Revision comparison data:
* * * * * * * * *
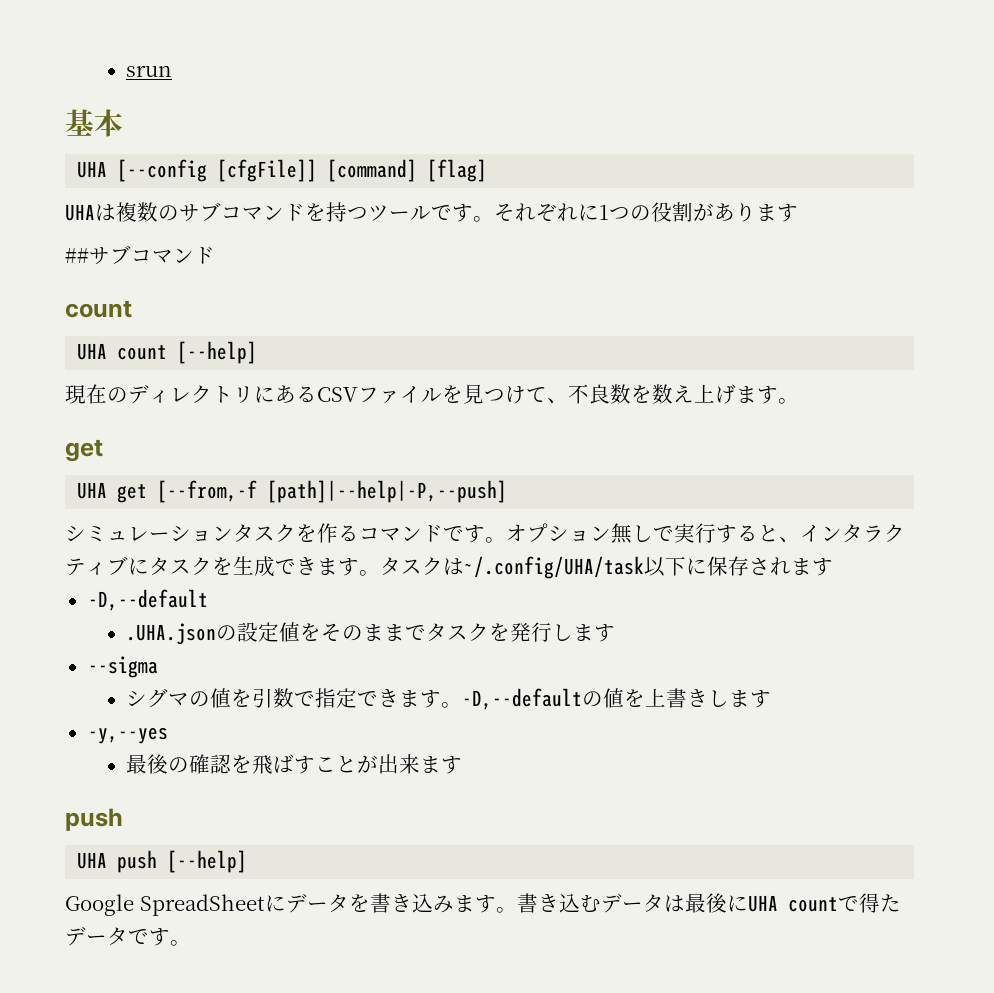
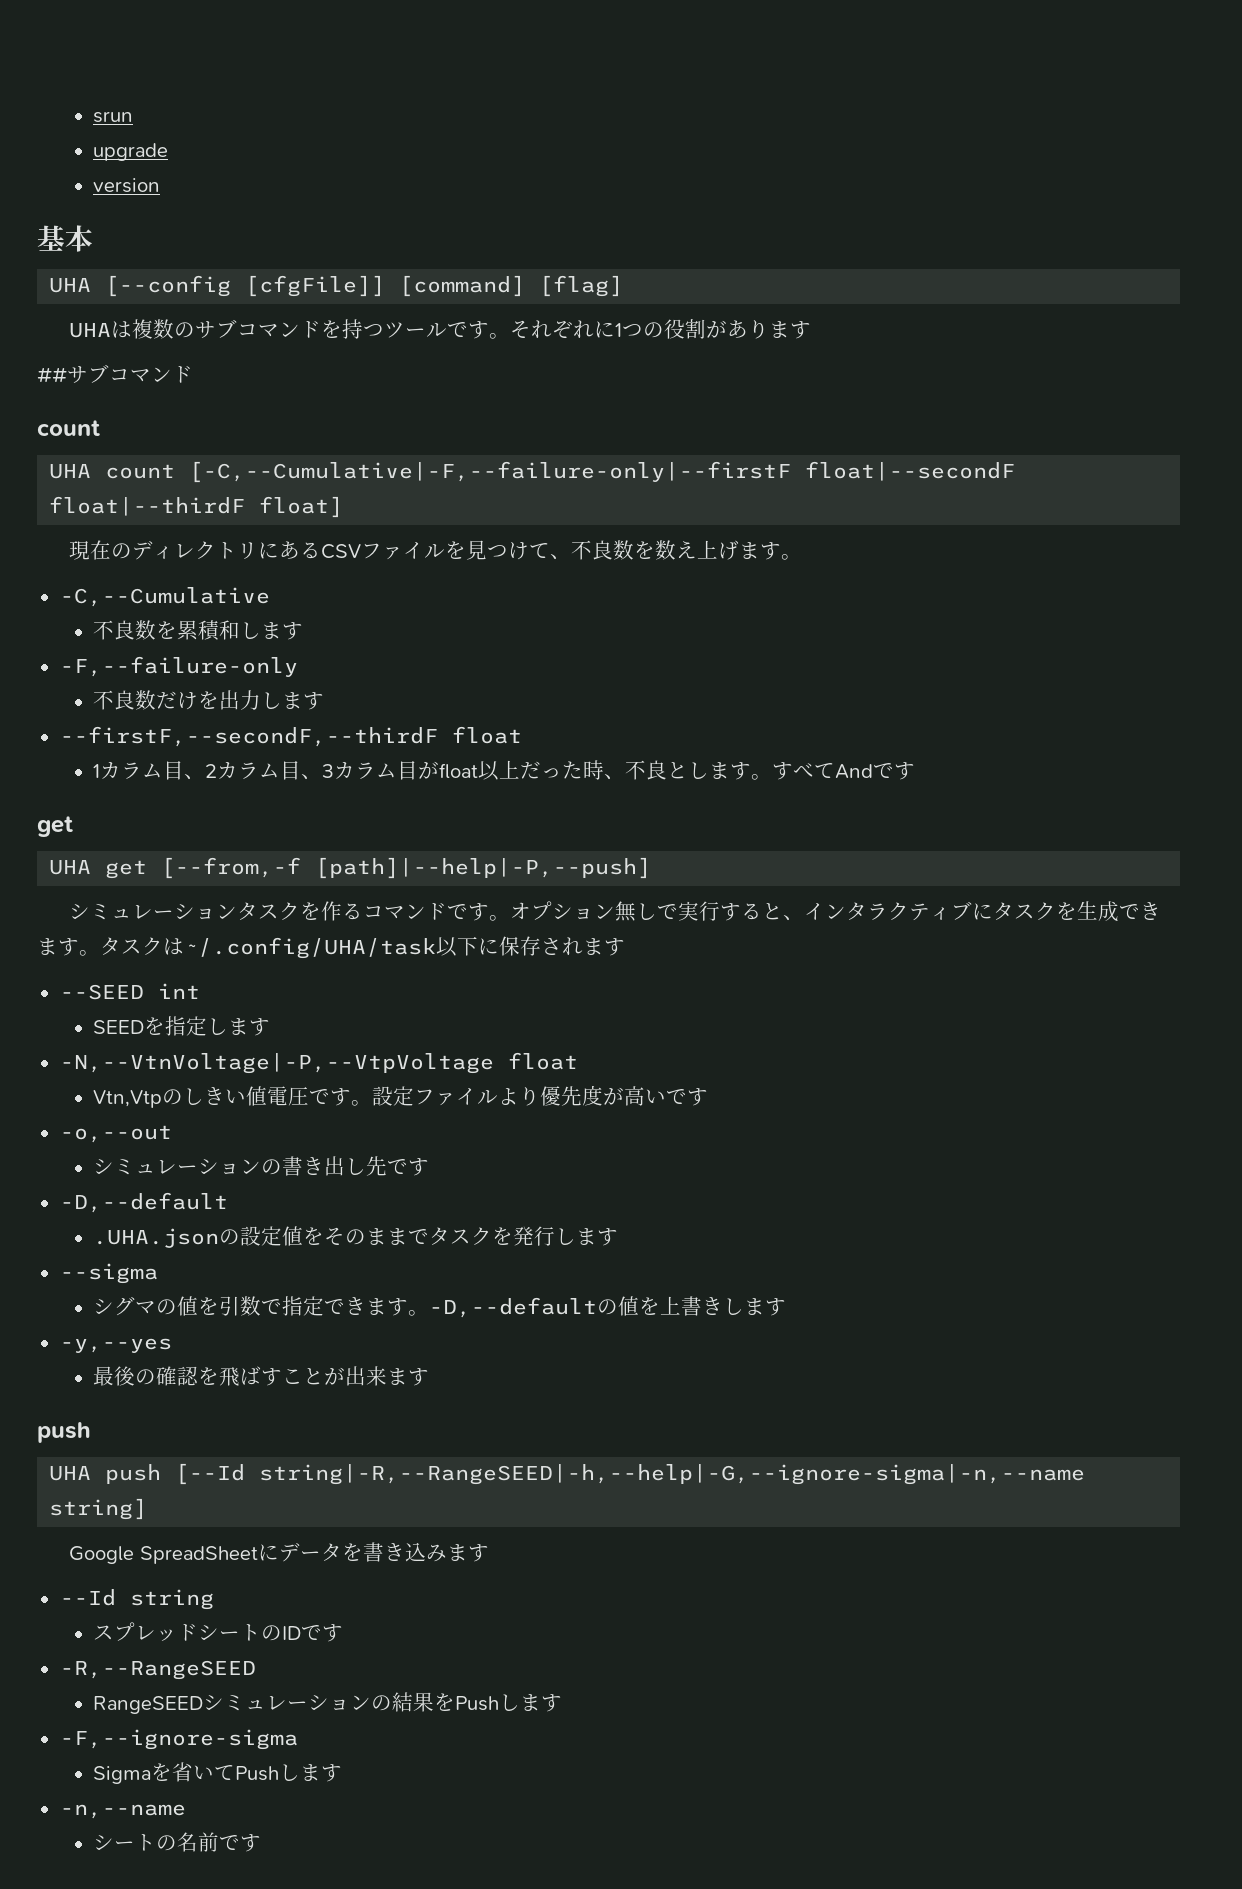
(173, 71) none -> [93,143,169,161] [93,178,161,193] // upgrade // version
[177,341,258,364] [--help] -> [189,461,1016,483] [49,496,344,518] [-C,--Cumulative|-F,--failure-only|--firstF float|--secondF float|--thirdF float]
(799, 401) none -> [59,587,270,607] [93,620,304,641] [59,656,298,677] [93,690,325,710] [59,726,522,747] [93,760,916,781] // -C,--Cumulative // 不良数を累積和します // -F,--failure-only // 不良数だけを出力します // --firstF,--secondF,--thirdF float // 1カラム目、2カラム目、3カラム目がfloat以上だった時、不良とします。すべてAndです
(833, 567) none -> [59,983,200,1000] [93,1016,271,1036] [59,1052,578,1074] [93,1085,709,1108] [59,1125,172,1143] [93,1156,430,1176] // --SEED int // SEEDを指定します // -N,--VtnVoltage|-P,--VtpVoltage float // Vtn,Vtpのしきい値電圧です。設定ファイルより優先度が高いです // -o,--out // シミュレーションの書き出し先です
[167,850,248,873] [--help] -> [175,1463,1086,1485] [49,1498,148,1520] [--Id string|-R,--RangeSEED|-h,--help|-G,--ignore-sigma|-n,--name string]
[495,893,901,913] [65,926,191,946] 。書き込むデータは最後にUHA countで得たデータです。 -> [59,1589,214,1610] [93,1622,344,1642] [59,1660,256,1680] [93,1692,563,1714] [59,1729,298,1750] [93,1762,343,1784] [59,1804,186,1819] [93,1832,262,1852] // --Id string // スプレッドシートのIDです // -R,--RangeSEED // RangeSEEDシミュレーションの結果をPushします // -F,--ignore-sigma // Sigmaを省いてPushします // -n,--name // シートの名前です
* * * * * * * * *
Work item:
When a line in the records above contains the word "secondF", copy it.

Your solution:
[177,341,258,364] [--help] -> [189,461,1016,483] [49,496,344,518] [-C,--Cumulative|-F,--failure-only|--firstF float|--secondF float|--thirdF float]
(799, 401) none -> [59,587,270,607] [93,620,304,641] [59,656,298,677] [93,690,325,710] [59,726,522,747] [93,760,916,781] // -C,--Cumulative // 不良数を累積和します // -F,--failure-only // 不良数だけを出力します // --firstF,--secondF,--thirdF float // 1カラム目、2カラム目、3カラム目がfloat以上だった時、不良とします。すべてAndです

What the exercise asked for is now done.